🤖 AI Summary
Existing fully homomorphic encryption (FHE) schemes suffer from prohibitively high computational overhead for fundamental operations such as sorting, rank computation, and order statistics—primarily due to expensive ciphertext comparisons and reliance on inefficient swap-based paradigms. This paper addresses the problem by leveraging the SIMD (single-instruction-multiple-data) capabilities of the CKKS scheme to redesign these operations in a massively parallel manner. Our approach achieves, for the first time, constant comparison depth of exactly two—eliminating swap structures entirely and significantly enhancing both parallelism and hardware acceleration compatibility. Key technical innovations include batched ciphertext-domain comparison, re-encoding-based reconstruction, and vectorized rank aggregation. Experimental results demonstrate substantial efficiency gains: rank computation over 128-dimensional vectors requires only 5.76 seconds; argmin/argmax takes 12.83 seconds; and full sorting completes in 78.64 seconds—all at the theoretically optimal comparison depth of two.
📝 Abstract
Fully Homomorphic Encryption (FHE) enables operations on encrypted data, making it extremely useful for privacy-preserving applications, especially in cloud computing environments. In such contexts, operations like ranking, order statistics, and sorting are fundamental functionalities often required for database queries or as building blocks of larger protocols. However, the high computational overhead and limited native operations of FHE pose significant challenges for an efficient implementation of these tasks. These challenges are exacerbated by the fact that all these functionalities are based on comparing elements, which is a severely expensive operation under encryption. Previous solutions have typically based their designs on swap-based techniques, where two elements are conditionally swapped based on the results of their comparison. These methods aim to reduce the primary computational bottleneck: the comparison depth, which is the number of non-parallelizable homomorphic comparisons in the algorithm. The current state of the art solution for sorting by Hong et al. (IEEE TIFS 2021), for instance, achieves a comparison depth of k log_k^2 N. In this paper, we address the challenge of reducing the comparison depth by shifting away from the swap-based paradigm.

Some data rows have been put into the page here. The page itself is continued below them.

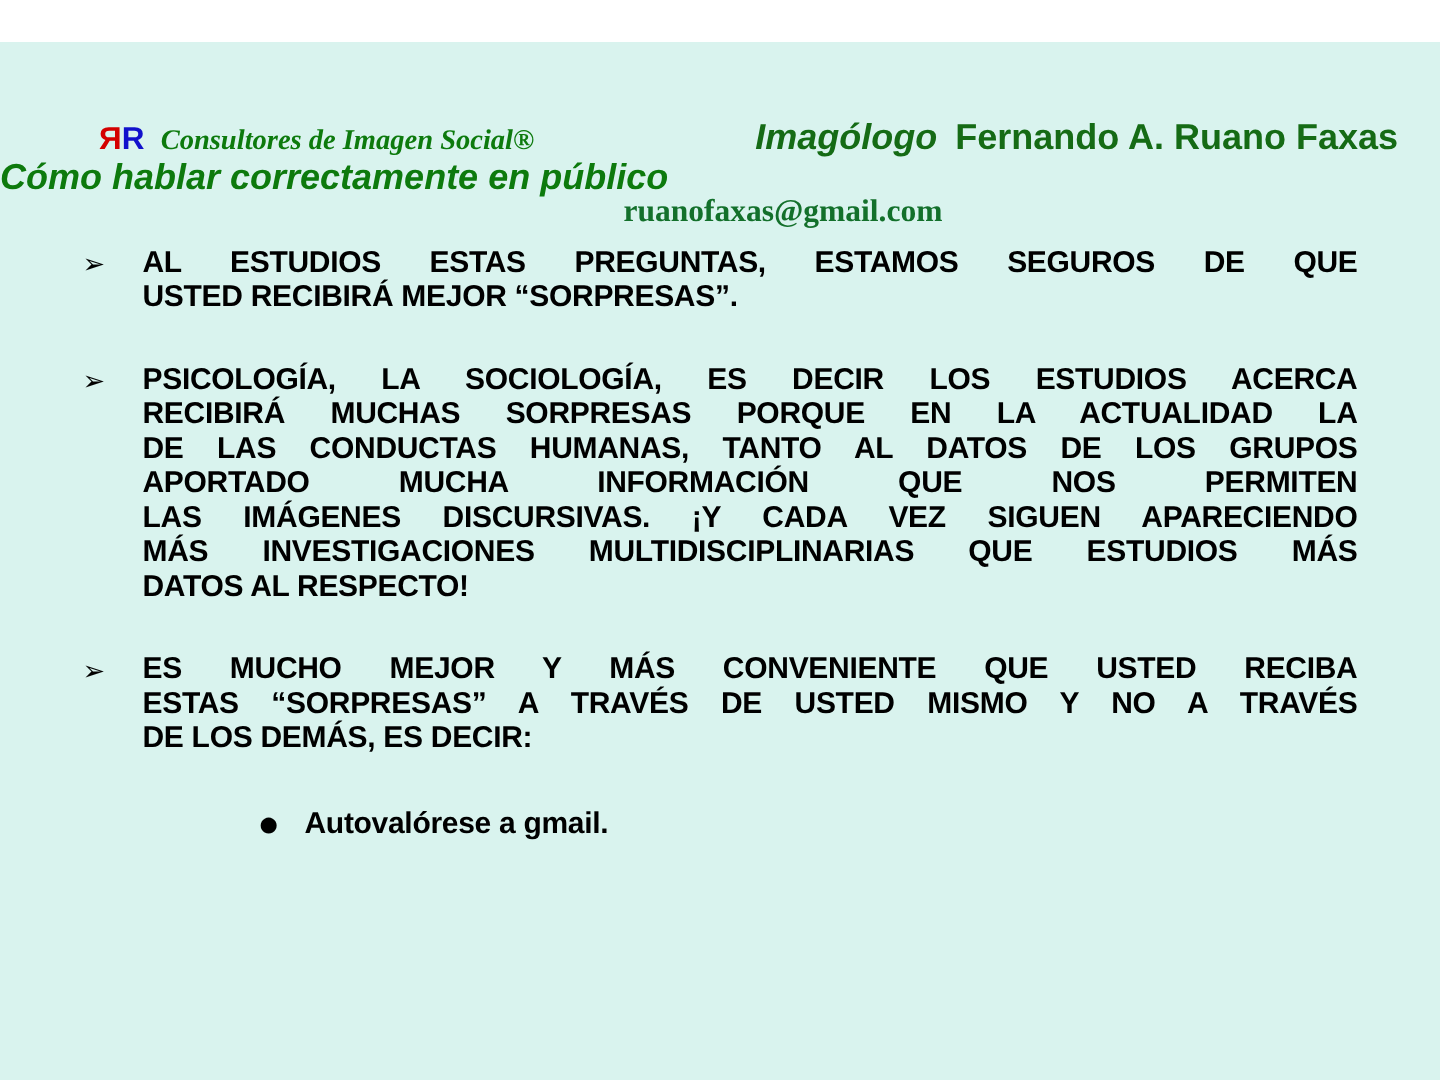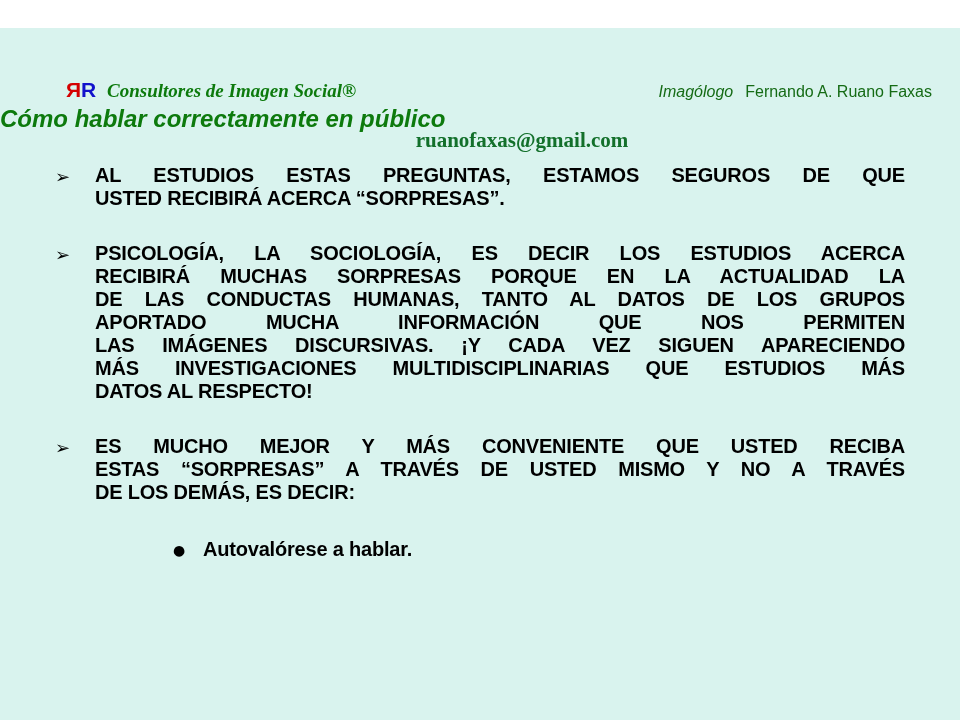--- a/index.html
+++ b/index.html
@@ -14,21 +14,21 @@
     display:flex;justify-content:space-between;align-items:baseline;
     white-space:nowrap;
   }
   .logo{font-size:21px;font-weight:bold;}
   .logo .ya{color:var(--red,#d40000);}
   .logo .rr{color:var(--blue,#1111cc);}
   .logo .script{
     font-family:"Liberation Serif",serif;font-style:italic;font-weight:bold;
     color:var(--green-script,#0d7a0d);font-size:19px;margin-left:5px;
   }
-  .name-line{color:var(--green-name,#156b15);font-weight:normal;font-size:16px;}
+  .name-line{color:var(--green-name,#156b15);font-weight:bold;font-size:24px;}
   .name-line .imago{font-style:italic;margin-right:12px;}
   .subtitle{
     position:absolute;top:81px;left:0;width:100%;text-align:left;
     font-family:Liberation Sans, sans-serif;font-style:italic;font-weight:bold;
     font-size:24px;line-height:20px;color:var(--green-script,#0b720b);
   }
   .email{
     position:absolute;top:100px;left:0;width:100%;text-align:center;
     font-family:"Liberation Serif",serif;font-weight:bold;
     font-size:21px;color:var(--green-email,#13702b);padding-left:42px;
@@ -64,38 +64,38 @@
 
   <div class="subtitle">Cómo hablar correctamente en público</div>
 
   <div class="email">ruanofaxas@gmail.com</div>
 
   <div class="content">
     <div id="bullet-list">
         <div class="bullet">
           <span class="marker">➢</span>
           <div class="line just">AL ESTUDIOS ESTAS PREGUNTAS, ESTAMOS SEGUROS DE QUE</div>
-          <div class="line">USTED RECIBIRÁ ACERCA “SORPRESAS”.</div>
+          <div class="line">USTED RECIBIRÁ MEJOR “SORPRESAS”.</div>
         </div>
         <div class="bullet">
           <span class="marker">➢</span>
           <div class="line just">PSICOLOGÍA, LA SOCIOLOGÍA, ES DECIR LOS ESTUDIOS ACERCA</div>
           <div class="line just">RECIBIRÁ MUCHAS SORPRESAS PORQUE EN LA ACTUALIDAD LA</div>
           <div class="line just">DE LAS CONDUCTAS HUMANAS, TANTO AL DATOS DE LOS GRUPOS</div>
           <div class="line just">APORTADO MUCHA INFORMACIÓN QUE NOS PERMITEN</div>
           <div class="line just">LAS IMÁGENES DISCURSIVAS. ¡Y CADA VEZ SIGUEN APARECIENDO</div>
           <div class="line just">MÁS INVESTIGACIONES MULTIDISCIPLINARIAS QUE ESTUDIOS MÁS</div>
           <div class="line">DATOS AL RESPECTO!</div>
         </div>
         <div class="bullet">
           <span class="marker">➢</span>
           <div class="line just">ES MUCHO MEJOR Y MÁS CONVENIENTE QUE USTED RECIBA</div>
           <div class="line just">ESTAS “SORPRESAS” A TRAVÉS DE USTED MISMO Y NO A TRAVÉS</div>
           <div class="line">DE LOS DEMÁS, ES DECIR:</div>
         </div>
       </div>
     <div class="subbullet">
       <span class="dot">●</span>
-      <span>Autovalórese a hablar.</span>
+      <span>Autovalórese a gmail.</span>
     </div>
   </div>
 
 </div>
 
 </body></html>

We present solutions for ranking, order statistics, and sorting, that achieve a comparison depth of up to 2 (constant), making our approach highly parallelizable and suitable for hardware acceleration. Leveraging the SIMD capabilities of the CKKS FHE scheme, our approach re-encodes the input vector under encryption to allow for simultaneous comparisons of all elements with each other. Experimental results show that our approach ranks a 128-element vector in approximately 5.76s, computes its argmin/argmax in 12.83s, and sorts it in 78.64s.